* [TO DO] Say how many lines in the data hold "Aujourd". Nothing else belongs in the answer.
** Opening SUPPLIED DATA block **
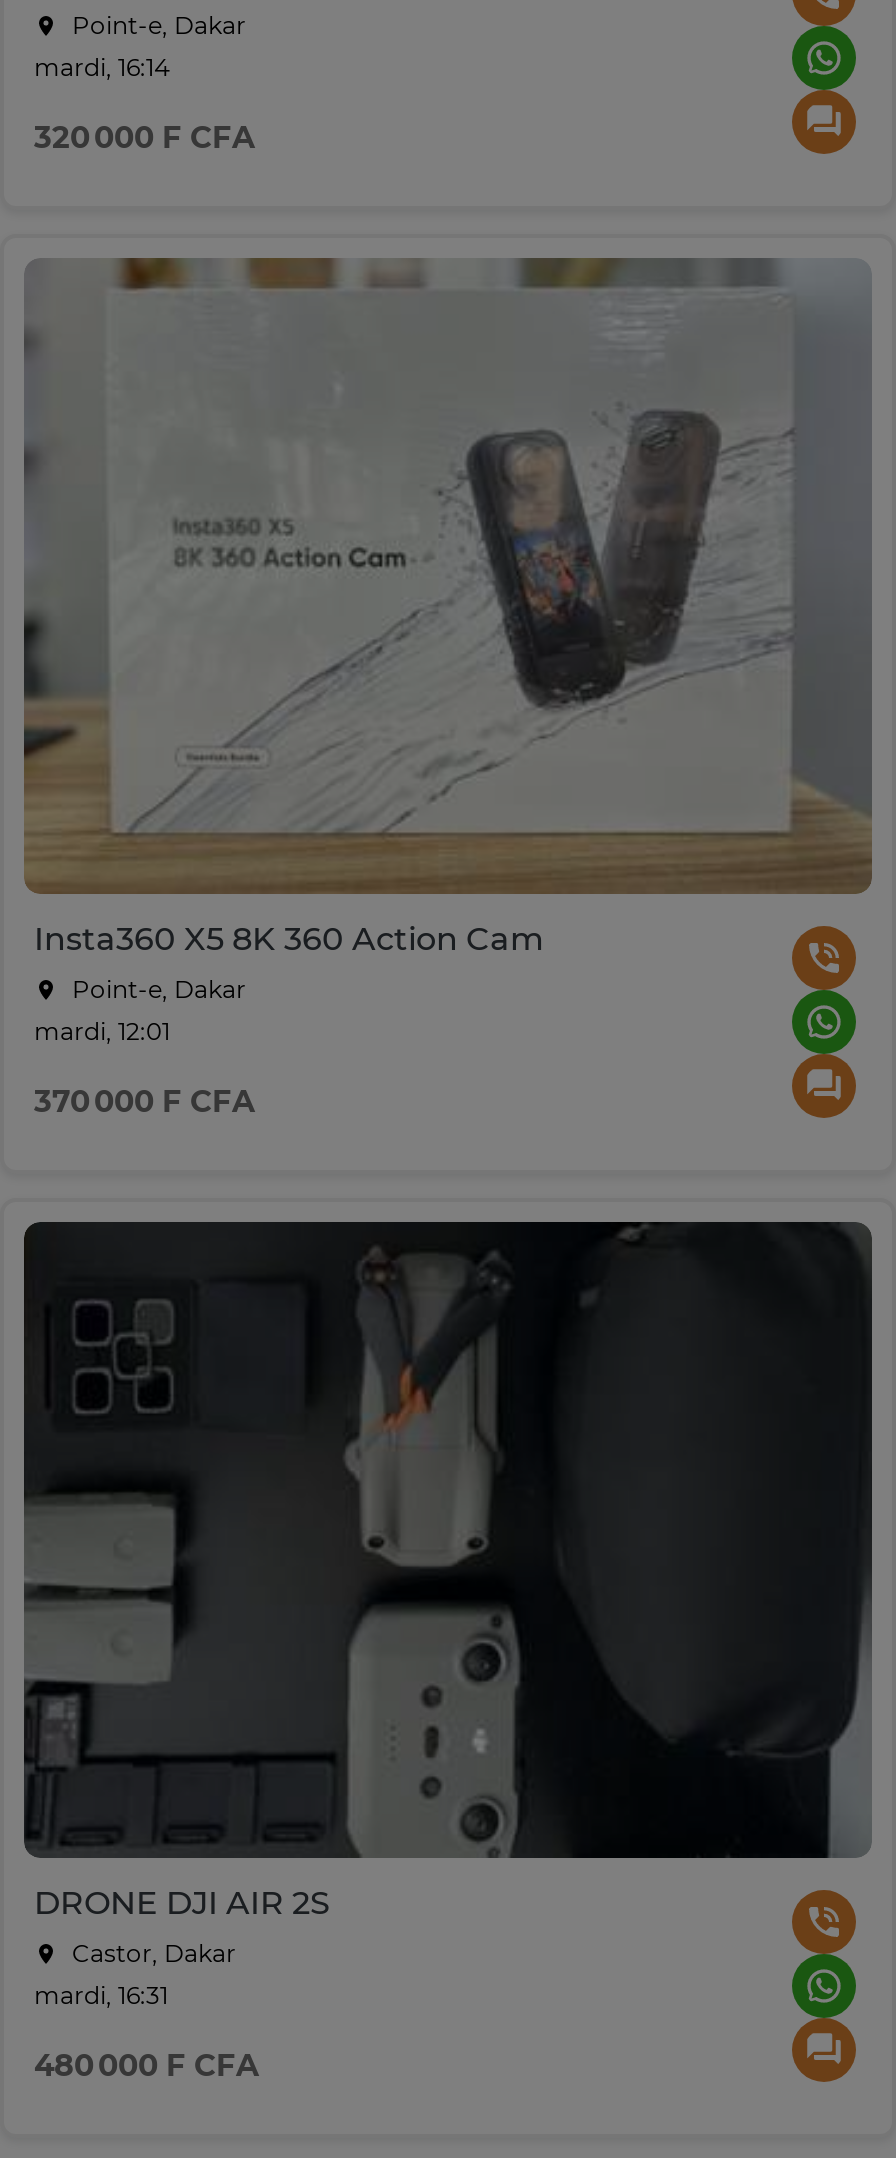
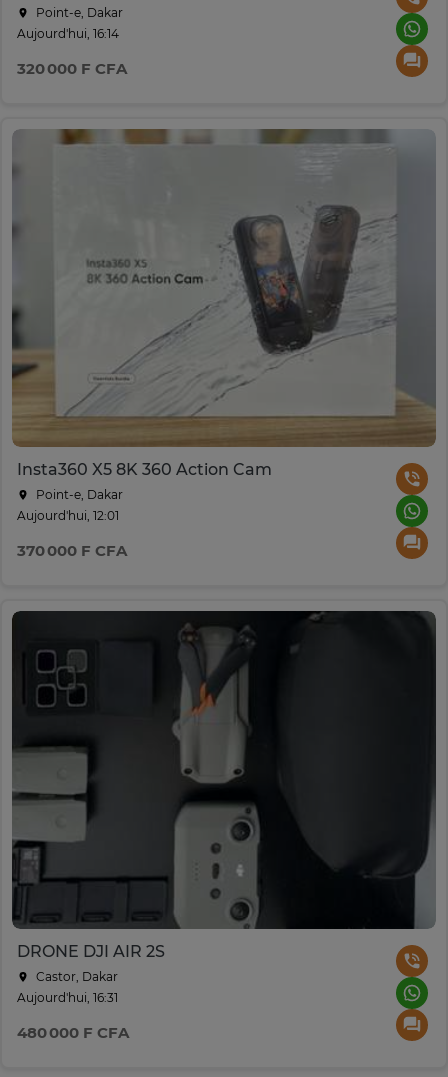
- mardi, 16:14
+ Aujourd'hui, 16:14

- mardi, 12:01
+ Aujourd'hui, 12:01

- mardi, 16:31
+ Aujourd'hui, 16:31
** Closing SUPPLIED DATA block **
* [TASK RESPONSE] 3